Confirmed: Defense Spending Creates Fewer Jobs Than Other Types of Spending

George Washington's picture

Washington's Blog.

Yesterday, I pointed out
that a study by one of the leading economic modeling companies shows
that military spending increases unemployment and decreases economic
growth.

I have located a paper
by economist Robert Pollin published in 2007 by The Political Economy
Research Institute at the University of Massachusetts, Amherst -
entitled "The U.S. Employment Effects of Military and Domestic Spending
Priorities" - which concludes:

We present in Table 1
our estimate of the relative effects of spending $1 billion on
alternative uses, including military spending, health care, education,
mass transit, and construction for home weatherization and
infrastructure repair.

[Click image for larger version]

The
table first shows in column 1 the data on the total number of jobs
created by $1 billion in spending for alternative end uses. As we see,
defense spending creates 8,555 total jobs with $1 billion in spending.
This is the fewest number of jobs of any of the alternative uses that
we present.
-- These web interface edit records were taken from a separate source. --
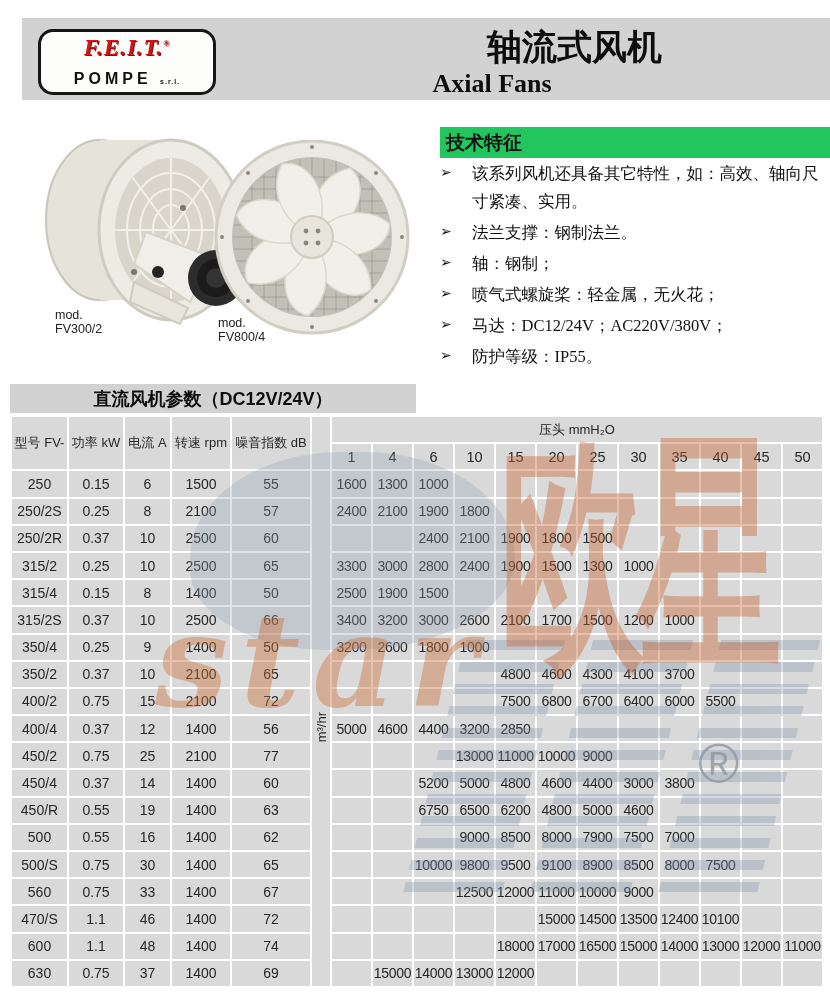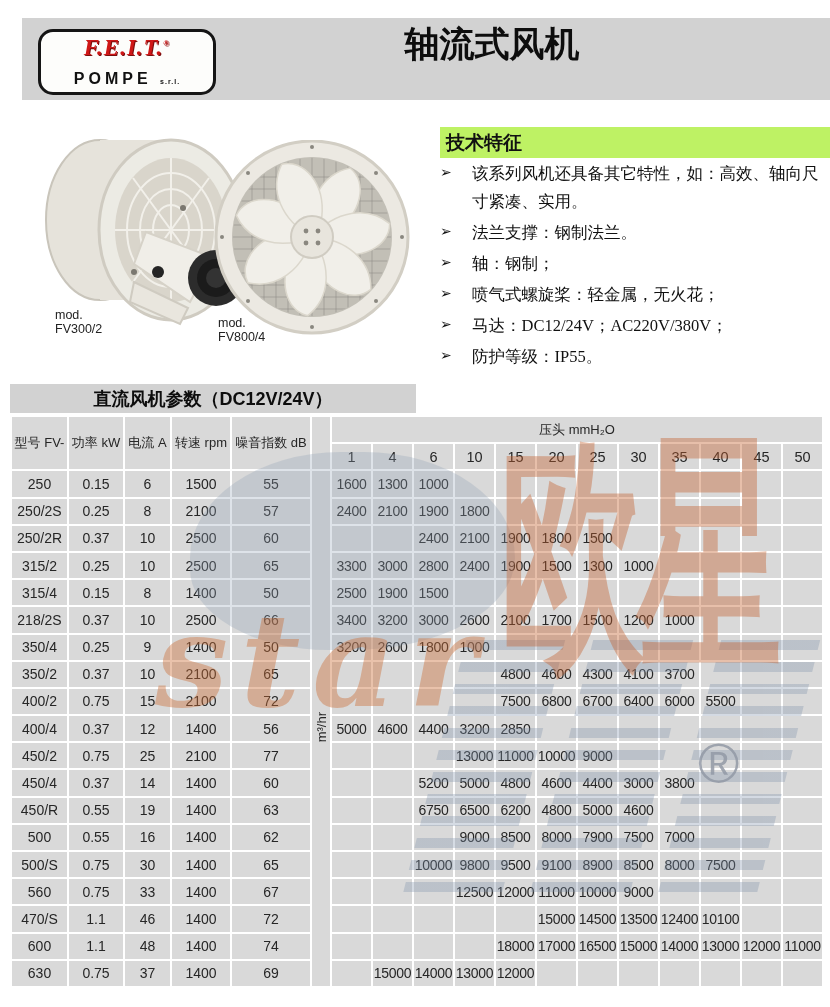--- a/index.html
+++ b/index.html
@@ -12,30 +12,30 @@
   .header-band{position:absolute;left:22px;top:18px;width:808px;height:82px;background:#d2d2d2;}
   .logo{position:absolute;left:16px;top:11px;width:172px;height:60px;background:#fdfdfb;
         border:3.5px solid #151515;border-radius:15px;display:flex;flex-direction:column;
         align-items:center;justify-content:center;gap:10px;}
   .logo-brand{font-family:"Liberation Serif",serif;font-weight:bold;font-style:italic;
         color:#cf1717;font-size:23px;letter-spacing:1px;line-height:1;text-shadow:1px 1px 0 #7a0d0d;}
   .logo-reg{font-size:8px;vertical-align:super;color:#cf1717;}
   .logo-sub{font-weight:bold;color:#111;font-size:16px;letter-spacing:4px;line-height:1.2;}
   .logo-srl{font-size:7px;letter-spacing:1px;color:#111;font-weight:bold;}
   .title-block{position:absolute;left:300px;top:8px;width:340px;text-align:center;}
-  .title-zh{font-family:Liberation Mono, monospace;font-weight:bold;font-size:35px;color:#0d0d0d;line-height:1.25;}
+  .title-zh{font-family:Liberation Serif, serif;font-weight:bold;font-size:35px;color:#0d0d0d;line-height:1.25;text-align:right;}
   .title-en{font-family:"Liberation Serif",serif;font-weight:bold;font-size:26px;color:#0d0d0d;line-height:1.1;}
   
   .fan1{position:absolute;left:38px;top:112px;}
   .fan2{position:absolute;left:210px;top:140px;}
   .photo-label{position:absolute;font-size:12.5px;color:#222;line-height:1.15;}
   .lbl1{left:55px;top:308px;}
   .lbl2{left:218px;top:316px;}
   
-  .features-bar{position:absolute;left:440px;top:127px;width:390px;height:31px;background:#bef264;
+  .features-bar{position:absolute;left:440px;top:127px;width:390px;height:31px;background:#22c55e;
         font-weight:bold;font-size:19px;color:#111;display:flex;align-items:center;padding-left:6px;box-sizing:border-box;}
   .features-list{position:absolute;left:440px;top:160px;width:392px;margin:0;padding:0;list-style:none;}
   .features-list li{display:flex;align-items:flex-start;margin:0 0 3px 0;}
   .blt{width:18px;flex:0 0 18px;font-size:14px;color:#111;padding-top:4px;margin-right:14px;}
   .ftx{font-size:16.5px;line-height:28px;color:#111;font-family:"Liberation Serif",serif;}
   
   .table-title{position:absolute;left:10px;top:384px;width:406px;height:29px;background:#d2d2d2;
         display:flex;align-items:center;justify-content:center;font-weight:bold;font-size:18px;color:#0d0d0d;}
   
   .spec-table{position:absolute;left:10px;top:415px;border-collapse:collapse;table-layout:fixed;z-index:1;}
@@ -63,20 +63,21 @@
 </head>
 <body>
 
 <div class="header-band">
   <div class="logo">
     <div class="logo-brand"><span>F.E.I.T.</span><span class="logo-reg">®</span></div>
     <div class="logo-sub"><span>POMPE</span> <span class="logo-srl">s.r.l.</span></div>
   </div>
   <div class="title-block">
     <div class="title-zh">轴流式风机</div>
+    <div class="title-en">Axial Fans</div>
   </div>
 </div>
 
 <svg class="fan1" width="200" height="235" viewBox="0 0 200 235">
   <ellipse cx="62" cy="108" rx="54" ry="80" fill="#e6e3db" stroke="#c9c5bb" stroke-width="2"></ellipse>
   <rect x="62" y="28" width="66" height="160" fill="#e6e3db"></rect>
   <ellipse cx="133" cy="118" rx="72" ry="90" fill="#ecebe4" stroke="#cfcbc1" stroke-width="3"></ellipse>
   <ellipse cx="133" cy="118" rx="56" ry="72" fill="#d9d5cb"></ellipse>
   <ellipse cx="133" cy="118" rx="44" ry="57" fill="none" stroke="#f2f0ea" stroke-width="2"></ellipse>
   <ellipse cx="133" cy="118" rx="31" ry="41" fill="none" stroke="#f2f0ea" stroke-width="2"></ellipse>
@@ -323,21 +324,21 @@
         <td class="c-val"></td>
         <td class="c-val"></td>
         <td class="c-val"></td>
         <td class="c-val"></td>
         <td class="c-val"></td>
         <td class="c-val"></td>
         <td class="c-val"></td>
         <td class="c-val"></td>
       </tr>
       <tr>
-        <td>218/2S</td>
+        <td>315/2S</td>
         <td>0.37</td>
         <td>10</td>
         <td>2500</td>
         <td>66</td>
         <td class="c-val">3400</td>
         <td class="c-val">3200</td>
         <td class="c-val">3000</td>
         <td class="c-val">2600</td>
         <td class="c-val">2100</td>
         <td class="c-val">1700</td>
Thus, personal consumption generates 10,779 jobs, 26.2
percent more than defense, health care generates 12,883 jobs, education
generates 17,687, mass transit is at 19,795, and construction for
weatherization/infrastructure is 12,804. From this list we see that
with two of the categories, education and mass transit, the total
number of jobs created with $1 billion in spending is more than twice
as many as with defense.

"Military Keynesianism" - the idea that war is the best economic stimulus - is false.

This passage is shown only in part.